As CIO in our company it is my job to make sure that quality improvement is an on-going process for which everyone feels responsible. In this respect I think of myself as a gardener. It is simply impossible for me to personally take care of all quality improvement initiatives. In many cases I am not even the best qualified person to make decisions about processes, roles, tools and templates. Therefore, as a gardener, I simply make sure that improved quality is everyone's concern, and that all stakeholders have equal opportunities to suggest and implement all kinds of improvements to our internal processes.

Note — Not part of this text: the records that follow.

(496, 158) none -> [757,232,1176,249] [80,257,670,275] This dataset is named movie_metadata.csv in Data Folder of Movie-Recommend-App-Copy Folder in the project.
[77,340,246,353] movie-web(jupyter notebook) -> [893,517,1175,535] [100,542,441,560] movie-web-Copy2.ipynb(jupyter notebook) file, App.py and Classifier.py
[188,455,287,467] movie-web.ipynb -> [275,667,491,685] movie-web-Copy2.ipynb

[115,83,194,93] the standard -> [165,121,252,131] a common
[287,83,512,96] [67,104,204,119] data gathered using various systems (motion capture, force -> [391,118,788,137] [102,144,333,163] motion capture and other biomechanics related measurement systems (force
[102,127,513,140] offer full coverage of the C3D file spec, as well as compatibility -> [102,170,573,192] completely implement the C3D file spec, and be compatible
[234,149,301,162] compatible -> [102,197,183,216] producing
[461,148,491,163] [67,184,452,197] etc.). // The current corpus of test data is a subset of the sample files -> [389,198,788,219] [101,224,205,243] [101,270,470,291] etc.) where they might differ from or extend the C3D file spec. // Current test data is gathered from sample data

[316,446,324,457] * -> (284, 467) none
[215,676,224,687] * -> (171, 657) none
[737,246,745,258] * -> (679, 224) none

In a fast growing company like ours there is sometimes so much going on that even I have difficulty keeping track of all the improvements that people are implementing around me. Let me give you an example of the latest successful initiative…
Today, the new concept of issue days has been evaluated with our project managers and team managers. An issue day is a day on which a developer is dedicated to handling maintenance issues, and nothing else. We have found that planning these issue days helps a developer to remain focused on his new projects during the other days of the week. Before the introduction of issue days our developers were often losing valuable time by task switching between deadlines for new projects and show stopper problems on maintenance issues. This could really drive them crazy. Now they can simply ignore any urgent maintenance issues that pop up at the most inconvenient times. They simply point to the guy who is assigned today's issue day.
One of my team managers copied this idea from our system administrators team. My only job was to listen, to comment on it and to approve of it. And I can name quite a number of other initiatives that have been started by other people in our company. Templates, meetings, guidelines, processes… lots of stuff has been contributed by many different employees. If I didn't know any better, it could give me the feeling that all kinds of things are happening beyond my control. But then I remind myself that I'm like a gardener. I cannot do all the growing myself. I simply make sure that there is room for things to grow, and I make sure that anything that is undesirable is weeded out relentlessly. It's like I'm carrying a very big scythe. But I can assure you that it is a very exciting garden to walk around in.